TASK DIRECTIONS.
Leave the pictures out and write out exactly the lines from the top of the entries through the line containing "[83,261,112,271] didnt ->".

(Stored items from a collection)
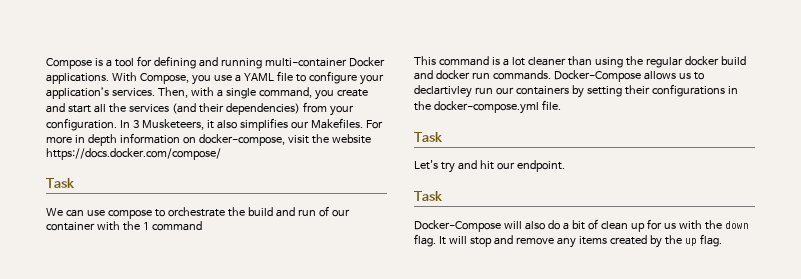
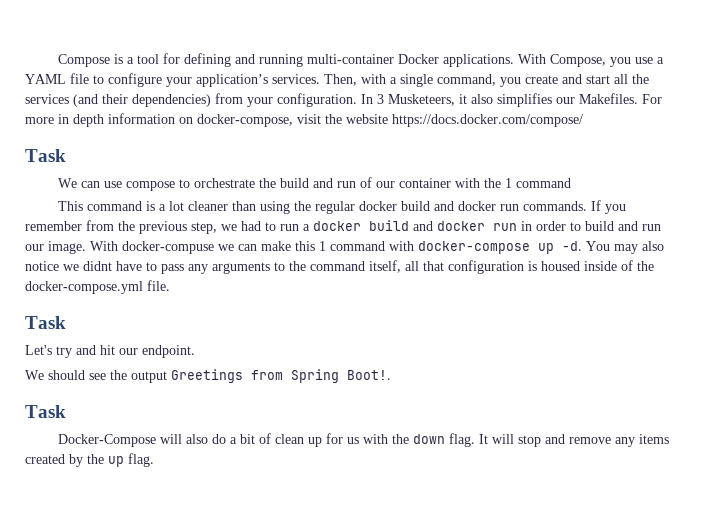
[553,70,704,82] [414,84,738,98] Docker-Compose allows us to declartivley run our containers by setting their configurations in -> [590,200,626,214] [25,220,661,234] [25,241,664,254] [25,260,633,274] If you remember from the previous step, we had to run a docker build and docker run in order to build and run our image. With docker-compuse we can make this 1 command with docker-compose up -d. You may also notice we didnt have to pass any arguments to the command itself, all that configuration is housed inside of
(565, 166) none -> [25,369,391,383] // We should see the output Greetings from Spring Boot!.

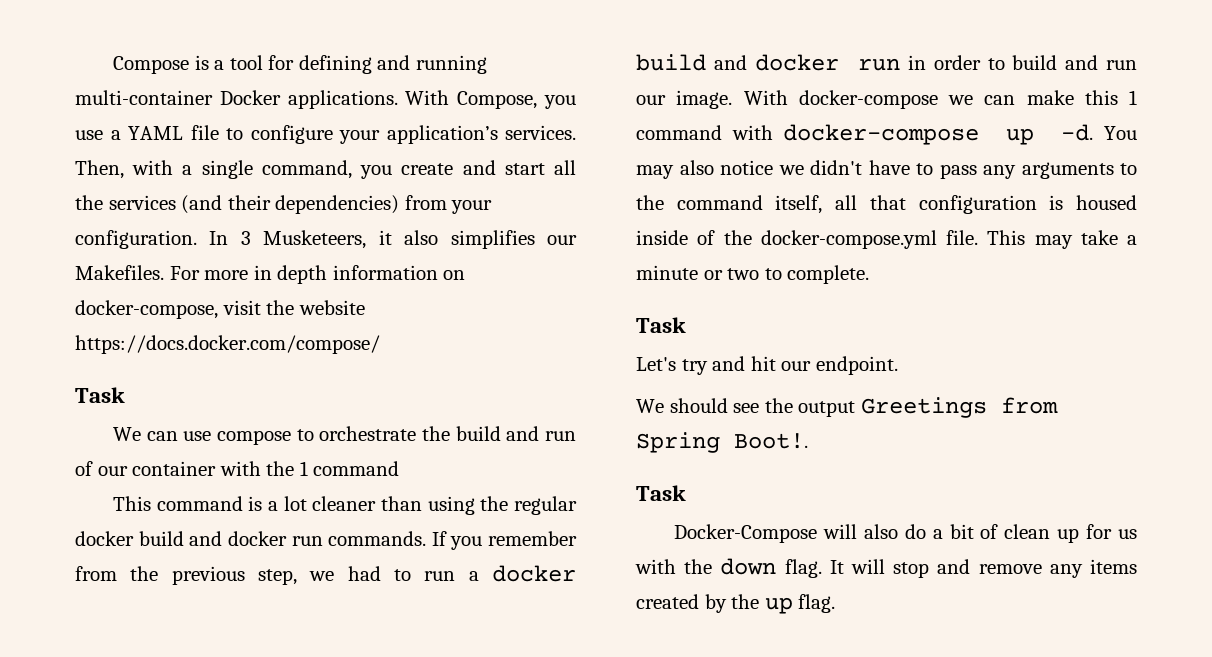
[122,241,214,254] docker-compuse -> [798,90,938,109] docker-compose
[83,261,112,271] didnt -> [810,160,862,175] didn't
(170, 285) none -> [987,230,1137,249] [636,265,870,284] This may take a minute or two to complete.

REPLY TO THE TASK.
[553,70,704,82] [414,84,738,98] Docker-Compose allows us to declartivley run our containers by setting their configurations in -> [590,200,626,214] [25,220,661,234] [25,241,664,254] [25,260,633,274] If you remember from the previous step, we had to run a docker build and docker run in order to build and run our image. With docker-compuse we can make this 1 command with docker-compose up -d. You may also notice we didnt have to pass any arguments to the command itself, all that configuration is housed inside of
(565, 166) none -> [25,369,391,383] // We should see the output Greetings from Spring Boot!.

[122,241,214,254] docker-compuse -> [798,90,938,109] docker-compose
[83,261,112,271] didnt -> [810,160,862,175] didn't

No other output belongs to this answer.